A la lumière de cette difficulté, une remise à plat totale du cadre juridique de la Bourse du Travail est apparue nécessaire. En effet, du fait des ambiguïtés qu'il recèle, le texte de 1970 modifié en 1978, n'a jamais pu être complètement appliqué. Il demande à être soigneusement transformé.
Une telle réforme est ambitieuse. Elle demande à être assise sur une appréciation juridique approfondie, objective et incontestable. Une expertise juridique en ce sens a été confiée par la Ville à un juriste extérieur dès la fin de l'année 2001. Ses conclusions seront remises dans quelques jours et en tout état de cause avant la fin du mois de janvier.
A compter de cette date, je réunirai un groupe de travail associant les représentants du monde syndical qui sera chargé d'envisager les pistes d'évolution possibles. Les conditions de l'admission de l'Union syndicale G10 Solidaires de Paris pourront donc être examinées à partir d'un cadre juridique rénové.

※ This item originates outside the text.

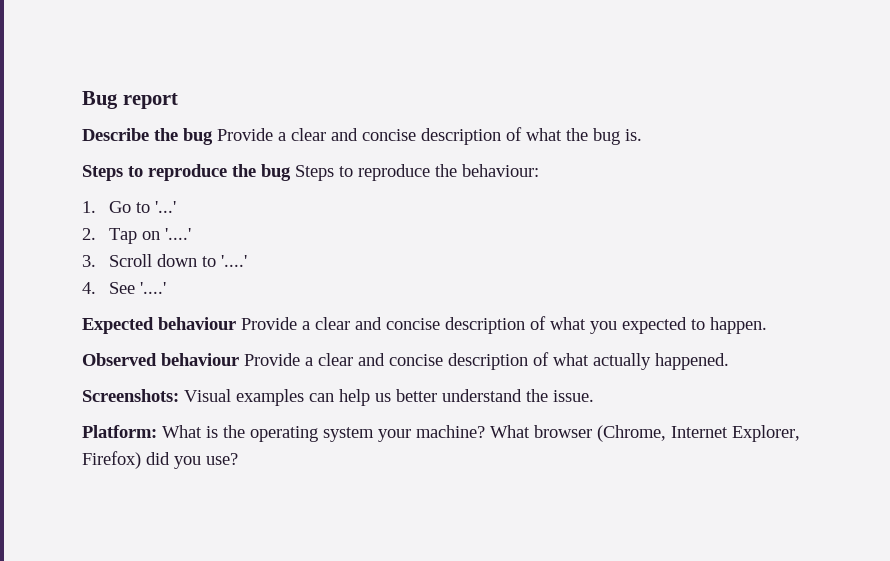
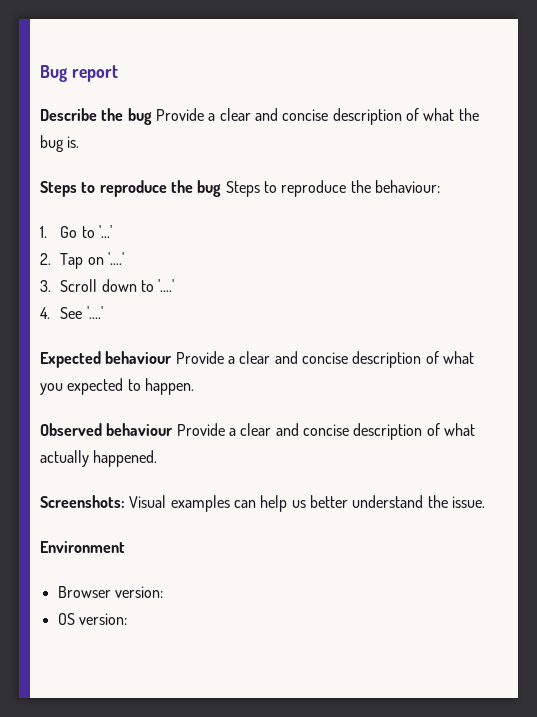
[82,425,800,442] [82,451,238,469] Platform: What is the operating system your machine? What browser (Chrome, Internet Explorer, Firefox) did you use? -> [40,541,125,553] [57,586,163,598] [57,613,127,625] Environment // Browser version: // OS version:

Je relève au demeurant que l'année 2002, année d'élections prud'homales, sera une année importante de nature à mieux apprécier la représentativité de chaque organisation syndicale. Cette dernière constituera l'un des éléments à partir desquels la Ville de Paris déterminera à l'avenir d'éventuelles attributions de subventions aux unions départementales des organisations syndicales."